A carne crua, com a sua humidade e nutrientes, torna-se um terreno ideal para micróbios. Um novo estudo indica que estes ambientes “confortáveis” podem ser uma fonte relevante e pouco reconhecida de doenças transmitidas por alimentos, incluindo infecções do trato urinário (ITUs).
Milhões de pessoas sofrem de ITUs todos os anos. As mulheres são particularmente vulneráveis e podem acabar por enfrentar infecções persistentes, recorrências frequentes e até tratamentos inadequados.
Carne crua e ITUs: um problema também de segurança alimentar
"As infecções do trato urinário têm sido, durante muito tempo, consideradas uma questão de saúde pessoal, mas as nossas conclusões sugerem que também são um problema de segurança alimentar", explica o microbiologista Lance Price, da George Washington University (GW).
A principal responsável por estas infecções é a bactéria Escherichia coli.
O que o estudo analisou sobre E. coli em doentes e em carne
A bioinformática da GW Maliha Aziz e os seus colegas analisaram mais de 5,700 amostras de E. coli recolhidas entre 2017 e 2021, provenientes de doentes com ITUs e de carne à venda no comércio, estudando os genomas para perceber de que forma estavam relacionadas.
A análise mostrou que até 20 percent das estirpes de E. coli associadas a ITUs correspondiam a estirpes alimentares já conhecidas e com origem animal.
"As taxas de contaminação também foram mais elevadas em produtos de aves, sobretudo em carne de peru, sugerindo que estes produtos podem representar o maior risco de infecção", escrevem Aziz e a equipa no artigo.
Diferenças geográficas e impacto em bairros de baixo rendimento
Além disso, a relação entre carne e ITUs foi mais forte em determinadas zonas geográficas. As pessoas que vivem em bairros de baixos rendimentos apresentaram um risco 60 percent superior de ITUs de origem alimentar quando comparadas com residentes de áreas mais abastadas.
"O seu risco de infecção não deveria depender do seu código postal", afirma Price.

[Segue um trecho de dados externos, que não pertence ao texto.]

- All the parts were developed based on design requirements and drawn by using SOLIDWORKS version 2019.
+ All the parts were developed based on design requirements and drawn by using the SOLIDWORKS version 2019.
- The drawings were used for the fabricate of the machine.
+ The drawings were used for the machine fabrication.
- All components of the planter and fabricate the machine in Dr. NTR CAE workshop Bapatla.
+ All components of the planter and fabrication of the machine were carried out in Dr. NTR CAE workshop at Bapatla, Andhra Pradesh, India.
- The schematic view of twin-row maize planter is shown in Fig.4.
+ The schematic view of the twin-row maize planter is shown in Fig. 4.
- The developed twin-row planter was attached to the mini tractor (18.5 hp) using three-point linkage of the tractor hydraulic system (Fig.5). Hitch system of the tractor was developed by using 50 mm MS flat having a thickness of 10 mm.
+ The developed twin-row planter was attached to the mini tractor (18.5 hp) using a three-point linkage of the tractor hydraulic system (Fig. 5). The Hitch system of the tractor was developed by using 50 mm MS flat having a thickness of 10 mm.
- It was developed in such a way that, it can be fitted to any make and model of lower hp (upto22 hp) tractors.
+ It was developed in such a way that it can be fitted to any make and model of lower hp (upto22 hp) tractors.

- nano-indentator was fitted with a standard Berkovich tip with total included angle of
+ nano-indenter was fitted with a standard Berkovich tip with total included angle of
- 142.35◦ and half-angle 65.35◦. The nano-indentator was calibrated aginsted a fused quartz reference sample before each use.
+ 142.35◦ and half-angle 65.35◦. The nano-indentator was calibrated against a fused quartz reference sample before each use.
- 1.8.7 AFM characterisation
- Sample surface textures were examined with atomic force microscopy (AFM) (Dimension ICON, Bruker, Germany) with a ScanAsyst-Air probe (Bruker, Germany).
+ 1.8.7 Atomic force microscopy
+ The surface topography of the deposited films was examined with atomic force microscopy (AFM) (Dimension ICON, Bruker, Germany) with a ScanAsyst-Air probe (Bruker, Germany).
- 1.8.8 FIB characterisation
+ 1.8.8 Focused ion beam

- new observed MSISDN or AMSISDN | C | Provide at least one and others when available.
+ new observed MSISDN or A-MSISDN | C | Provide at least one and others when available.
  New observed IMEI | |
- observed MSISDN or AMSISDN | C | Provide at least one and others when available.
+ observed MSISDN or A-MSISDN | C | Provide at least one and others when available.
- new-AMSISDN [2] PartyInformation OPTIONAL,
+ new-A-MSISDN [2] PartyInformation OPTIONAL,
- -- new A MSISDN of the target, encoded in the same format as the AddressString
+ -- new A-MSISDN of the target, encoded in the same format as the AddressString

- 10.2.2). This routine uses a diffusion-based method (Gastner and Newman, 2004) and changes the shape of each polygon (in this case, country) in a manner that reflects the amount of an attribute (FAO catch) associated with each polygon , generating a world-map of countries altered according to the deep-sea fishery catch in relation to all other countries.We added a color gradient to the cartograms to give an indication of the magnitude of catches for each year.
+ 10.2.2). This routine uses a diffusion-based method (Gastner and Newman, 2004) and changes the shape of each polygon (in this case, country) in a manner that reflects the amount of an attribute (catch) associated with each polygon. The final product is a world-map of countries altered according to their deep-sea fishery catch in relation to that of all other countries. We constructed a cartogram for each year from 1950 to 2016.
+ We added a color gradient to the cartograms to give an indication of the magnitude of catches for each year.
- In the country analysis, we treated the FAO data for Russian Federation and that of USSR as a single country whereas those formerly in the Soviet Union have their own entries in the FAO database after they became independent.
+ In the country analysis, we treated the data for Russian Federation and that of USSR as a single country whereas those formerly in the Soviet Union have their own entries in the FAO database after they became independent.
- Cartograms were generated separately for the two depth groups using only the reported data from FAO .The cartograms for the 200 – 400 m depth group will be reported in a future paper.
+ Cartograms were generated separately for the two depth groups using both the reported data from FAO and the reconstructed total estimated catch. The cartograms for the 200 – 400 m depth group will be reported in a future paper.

Como reduzir o risco de contaminação ao manipular carne crua
Os contaminantes presentes na carne poderão espalhar-se quando mãos, superfícies e utensílios não são devidamente higienizados. Eis as recomendações do Departamento de Agricultura dos EUA e do novo estudo:
- Garantir que a carne e as aves ficam bem seladas ao comprar
- Preparar a carne no fim, depois de todos os outros alimentos (incluindo fruta e legumes)
- Usar uma tábua de corte dedicada para carne crua
- Não lavar carne crua
- Esfregar as mãos com sabonete durante pelo menos 20 seconds entre tocar em carne crua e tocar em qualquer outra coisa
- Usar um termómetro alimentar para confirmar que o frango atinge pelo menos 74 °C (165 °F), 71 °C (160 °F) para carnes picadas como hambúrgueres, e 63 °C (145 °F) para outras carnes
Aziz e a equipa suspeitam que o problema exista em todo o país, e não apenas na Califórnia, onde o trabalho foi realizado. Ainda assim, alertam que é necessário aprofundar a investigação para avaliar outras possíveis fontes de exposição a E. coli causadora de ITUs.
"Isto abre novas vias de prevenção, sobretudo para comunidades vulneráveis que suportam um fardo desproporcionado", afirma Price. "É por isso que deveríamos investir mais, e não menos, em investigação sobre os determinantes sociais da saúde."
Esta investigação foi publicada na mBio.